/---

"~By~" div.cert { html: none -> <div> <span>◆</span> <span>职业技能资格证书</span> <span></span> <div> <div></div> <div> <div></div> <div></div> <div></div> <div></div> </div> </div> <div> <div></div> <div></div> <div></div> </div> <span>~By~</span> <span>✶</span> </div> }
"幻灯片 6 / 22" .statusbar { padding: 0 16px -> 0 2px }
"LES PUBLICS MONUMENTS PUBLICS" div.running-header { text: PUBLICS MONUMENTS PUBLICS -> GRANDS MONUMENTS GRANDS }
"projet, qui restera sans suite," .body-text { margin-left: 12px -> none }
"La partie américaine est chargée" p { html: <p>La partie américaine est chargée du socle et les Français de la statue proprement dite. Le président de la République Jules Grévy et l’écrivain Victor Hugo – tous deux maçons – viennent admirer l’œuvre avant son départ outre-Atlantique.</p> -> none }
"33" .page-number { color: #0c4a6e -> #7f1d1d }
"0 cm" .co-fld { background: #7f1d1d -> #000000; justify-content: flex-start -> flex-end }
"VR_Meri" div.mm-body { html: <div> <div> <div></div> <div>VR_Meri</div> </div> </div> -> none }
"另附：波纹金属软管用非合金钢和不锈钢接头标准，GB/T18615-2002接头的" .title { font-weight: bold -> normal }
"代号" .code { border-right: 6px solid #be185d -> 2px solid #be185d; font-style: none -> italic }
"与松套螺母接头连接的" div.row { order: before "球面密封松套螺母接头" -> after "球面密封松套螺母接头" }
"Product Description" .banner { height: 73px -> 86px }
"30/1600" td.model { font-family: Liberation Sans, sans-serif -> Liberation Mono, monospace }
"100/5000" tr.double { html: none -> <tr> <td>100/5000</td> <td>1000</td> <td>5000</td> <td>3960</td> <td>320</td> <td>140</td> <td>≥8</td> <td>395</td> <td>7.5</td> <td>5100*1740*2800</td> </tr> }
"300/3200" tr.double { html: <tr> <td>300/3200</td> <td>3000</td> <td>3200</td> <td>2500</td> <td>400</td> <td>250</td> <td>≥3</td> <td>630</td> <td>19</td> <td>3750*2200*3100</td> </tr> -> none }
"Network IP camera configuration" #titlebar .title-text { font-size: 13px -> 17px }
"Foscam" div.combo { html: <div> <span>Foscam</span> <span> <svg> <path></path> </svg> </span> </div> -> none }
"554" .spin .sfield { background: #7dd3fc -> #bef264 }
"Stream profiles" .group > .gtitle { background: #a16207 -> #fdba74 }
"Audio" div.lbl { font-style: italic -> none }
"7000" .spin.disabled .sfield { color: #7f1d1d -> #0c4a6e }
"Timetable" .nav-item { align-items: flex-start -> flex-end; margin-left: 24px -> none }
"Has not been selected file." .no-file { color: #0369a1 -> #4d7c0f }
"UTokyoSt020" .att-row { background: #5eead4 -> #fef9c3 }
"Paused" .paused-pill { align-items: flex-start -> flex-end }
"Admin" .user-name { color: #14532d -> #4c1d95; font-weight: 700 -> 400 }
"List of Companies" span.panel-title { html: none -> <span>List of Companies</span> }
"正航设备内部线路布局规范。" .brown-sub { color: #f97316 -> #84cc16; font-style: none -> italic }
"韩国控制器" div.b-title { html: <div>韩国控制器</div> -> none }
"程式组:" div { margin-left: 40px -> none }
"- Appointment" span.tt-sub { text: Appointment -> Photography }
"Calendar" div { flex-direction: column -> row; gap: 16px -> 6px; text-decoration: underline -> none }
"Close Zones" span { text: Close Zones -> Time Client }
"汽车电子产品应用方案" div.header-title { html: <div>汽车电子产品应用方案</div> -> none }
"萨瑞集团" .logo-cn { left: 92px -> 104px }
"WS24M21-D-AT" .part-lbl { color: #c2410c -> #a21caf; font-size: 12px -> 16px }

\---

▸ **TASK OBJECTIVE**
Wherever the string "italic" occurs in the data, copy the line that holds it.

▸ **EXERCISE SOLUTION**
"代号" .code { border-right: 6px solid #be185d -> 2px solid #be185d; font-style: none -> italic }
"Audio" div.lbl { font-style: italic -> none }
"正航设备内部线路布局规范。" .brown-sub { color: #f97316 -> #84cc16; font-style: none -> italic }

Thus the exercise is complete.